Chiropractic Technician: Career and Salary Facts

Explore the career requirements for chiropractic technicians. Get the facts about education, salary and potential job growth to determine if this is the right career for you. Schools offering Medical Assisting degrees can also be found in these popular choices.

What Is a Chiropractic Technician?

A chiropractic technician is a medical assistant who works in the office of a chiropractor. Chiropractors are natural health practitioners who use spinal alignments and body adjustments to promote health and wellness. Chiropractic technicians support them by performing administrative duties in the office, like scheduling appointments and billing patients, as well as assisting with patient examinations and other basic clinical procedures.

The following chart provides an overview about becoming a chiropractic technician.

Degree Required Postsecondary certificate or associate's degree
Education Field of Study chiropractic technology, medical assisting
Certification Professional certification is available
Job Growth (2014-2024) 23% (all medical assistants)*
Mean Salary (2015) $27,890 (medical assistant in chiropractic office)*

Source: *U.S. Bureau of Labor Statistics (BLS)

How Do I Become a Chiropractic Technician?

Some chiropractors hire aspiring technicians in a learn-on-the-job capacity, but many technical colleges, community colleges and chiropractic colleges offer formal training programs that may result in a certificate, diploma or associate's degree. Completing an accredited program at the college level is necessary to earn certification, which some states and employers do require. Programs may result in a credential for chiropractic technology in particular or medical assistance in general. While a certificate or diploma can be earned in less than a year, an associate degree takes two years to complete. Courses at all levels are:

  • Chiropractic philosophy
  • Patient examination and record keeping
  • Physiotherapeutic treatments
  • Nutrition
  • Ethics
  • Office management
  • Insurance billing
  • Radiology
  • Alternative medicine theories
  • OSHA regulations

Do I Need To Be Certified?

Some states require you to become certified to work as a chiropractic technician. For example, Wisconsin requires you to earn certification to prove you have completed programs in specific areas of chiropractic study.

There are also voluntary certifications available for chiropractic technicians. Becoming certified as a radiological technician through the American Chiropractic Registry of Radiologic Technologists qualifies you to take and read patients' chiropractic x-rays. You can also become a Certified Medical Technologist (CMT) through the American Medical Technologists in order to perform complex tasks within the scope of chiropractic care. Becoming a Certified Medical Assistant (CMA) through the American Association of Medical Assistants is another option for expanding your qualifications through certification.

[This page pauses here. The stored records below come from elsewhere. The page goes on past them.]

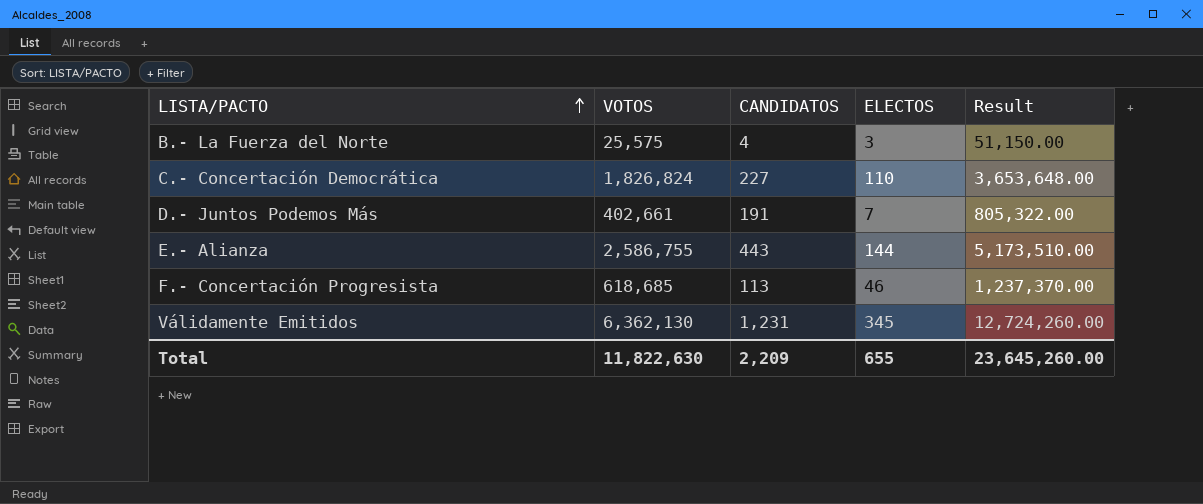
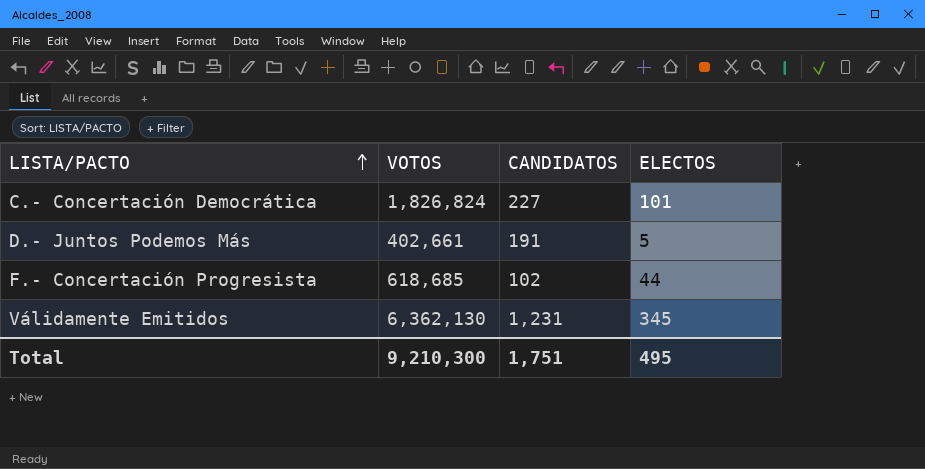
column Result | formula: [VOTOS] * 2 -> none
row B.- La Fuerza del Norte: 25,575 | 4 | 3 | 51,150.00 -> none
row E.- Alianza: 2,586,755 | 443 | 144 | 5,173,510.00 -> none
C.- Concertación Democrática | ELECTOS: 110 -> 101
D.- Juntos Podemos Más | ELECTOS: 7 -> 5
F.- Concertación Progresista | CANDIDATOS: 113 -> 102
F.- Concertación Progresista | ELECTOS: 46 -> 44
Total | VOTOS: 11,822,630 -> 9,210,300
Total | CANDIDATOS: 2,209 -> 1,751
Total | ELECTOS: 655 -> 495

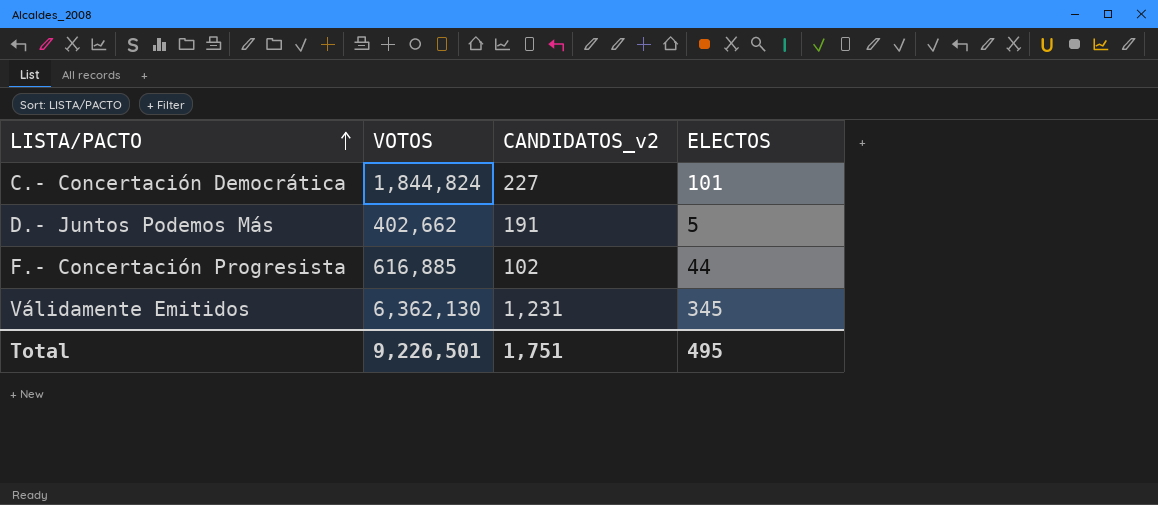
column name: CANDIDATOS -> CANDIDATOS_v2
C.- Concertación Democrática | VOTOS: 1,826,824 -> 1,844,824
D.- Juntos Podemos Más | VOTOS: 402,661 -> 402,662
F.- Concertación Progresista | VOTOS: 618,685 -> 616,885
Total | VOTOS: 9,210,300 -> 9,226,501

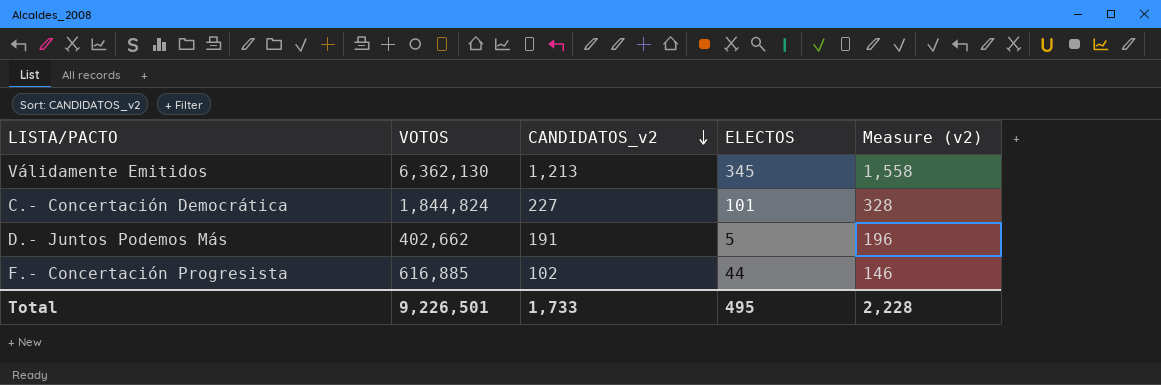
row order: LISTA/PACTO ascending -> CANDIDATOS_v2 descending
column Measure (v2) | formula: none -> [CANDIDATOS_v2] + [ELECTOS]
Válidamente Emitidos | CANDIDATOS_v2: 1,231 -> 1,213
Total | CANDIDATOS_v2: 1,751 -> 1,733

What Job Duties Might I Have?

Once you are a chiropractic technician, you may perform a myriad of office tasks depending on your level of education and certifications. This includes answering phones, making appointments, answering patient questions and dealing with paperwork. You also learn to manage insurance billing, such as Medicare and Medicaid. If you become certified as a radiology technician, you're able to take, process and review x-rays of clients. CMTs and CMAs can interact with clients and perform basic treatments under the supervision of a chiropractor.

What Might I Expect to Earn?

How much you earn as a chiropractic technician depends on your level of education and the certifications you hold. According to the U.S. Bureau of Labor Statistics (www.bls.gov), health technicians working in the offices of chiropractors earned a mean salary of $27,890 as of 2015. The field of medical assisting is expected to grow upward of 23% from 2014 to 2024, increasing the demand for highly trained technicians. Being certified as a radiological technician and medical technician can improve your chances of getting a position as a chiropractic technician.

What Are Some Related Alternative Careers?

Instead of working at a chiropractor's office, you could consider pursuing a job as a medical assistant in a traditional healthcare facility, like a hospital or a family doctor's office. If you are particularly interested in patient diagnosis, you could also consider becoming a diagnostic medical sonographer, a job in which you would use ultrasound technology to create images that can help physicians identify injuries and diseases. To get this job, you would need to earn an associate's degree or postsecondary certificate. Another option is a job as a massage therapist, where you would utilize soft tissue manipulation techniques to promote client health. This job also requires a postsecondary certificate.